I think therapy is a long process of tolerating these and lots of other weird/hard experiences. To heal the pain and the dissociation at some point you have to - momentarily sometimes, or abruptly especially with EMDR - relive the experience and it feels exactly like it did at the time - overwhelming, fragmented, immature and senseless. But the difference is at least now only PART of brain believes that stuff - the part that is your adult brain knows it is not like that anymore, and slowly it can start to integrate it. I find as you go further along that, although the reexperieincing, flashbacks or whatever are just as unbearable, you get better at handling it, hanging in there, and your adult brain is better at getting hold of it and integrating it. It is exhausting though, and it can and does make ordinary day to day functioning much harder.

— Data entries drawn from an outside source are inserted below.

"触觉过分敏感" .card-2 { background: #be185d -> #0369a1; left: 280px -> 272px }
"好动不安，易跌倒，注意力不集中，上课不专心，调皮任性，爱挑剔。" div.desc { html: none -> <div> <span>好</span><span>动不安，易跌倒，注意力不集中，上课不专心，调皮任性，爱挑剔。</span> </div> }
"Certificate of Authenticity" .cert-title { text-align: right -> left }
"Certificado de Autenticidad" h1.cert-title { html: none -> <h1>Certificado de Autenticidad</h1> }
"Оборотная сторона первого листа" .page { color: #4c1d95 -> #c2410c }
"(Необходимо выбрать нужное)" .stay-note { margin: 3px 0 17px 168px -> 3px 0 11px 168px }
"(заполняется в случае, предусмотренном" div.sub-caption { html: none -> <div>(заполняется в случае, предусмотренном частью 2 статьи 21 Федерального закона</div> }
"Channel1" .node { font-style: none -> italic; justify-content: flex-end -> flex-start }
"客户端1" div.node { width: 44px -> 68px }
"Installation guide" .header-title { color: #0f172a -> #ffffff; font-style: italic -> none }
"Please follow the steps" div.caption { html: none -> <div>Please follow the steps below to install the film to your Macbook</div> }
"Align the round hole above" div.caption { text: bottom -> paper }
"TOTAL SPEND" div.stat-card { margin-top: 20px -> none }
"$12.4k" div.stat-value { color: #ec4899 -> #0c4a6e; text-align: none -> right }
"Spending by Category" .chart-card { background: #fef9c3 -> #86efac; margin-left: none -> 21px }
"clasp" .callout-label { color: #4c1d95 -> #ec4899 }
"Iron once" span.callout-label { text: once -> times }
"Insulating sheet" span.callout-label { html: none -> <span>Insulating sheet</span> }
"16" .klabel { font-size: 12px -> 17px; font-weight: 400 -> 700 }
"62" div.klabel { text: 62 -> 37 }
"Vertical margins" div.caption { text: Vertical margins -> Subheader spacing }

I don't know what treatment your therapist does, but EMDR sets off a bit of an mini explosion under the blocks and over the next few days all manner of stuff bubbles up - then settles down, reorganised. With that and other specialised trauma modalities, therapy doesn't have to take as long as the trauma, or anywhere near it.

I do think it might be a good idea to talk to your T and make sure she understands you need to be feeling safer and more contained before you leave. That is very important - you need lifelines to hang onto through all this stuff. But basically what you describe is pretty par for the course with therapy when it hits the spot!
 
Thank you for all your responses.

I find it interesting that you say that only part of the brain believes it. I guess that's the difference of when I'm having a flashback at T. I "know" its not really happening, somewhere in my brain.

I'm thinking of talking to my T about how hard it is in between sessions. I want her to show me how to make it through the week. (It gets harder and harder the more I tell her).
 
Yes she needs to know that stuff. Safety and keeping it all at a level you can cope is very important - I've needed a lot of that kind of help and one thing I realised was that T can't tell what is overwhelming me unless I told her.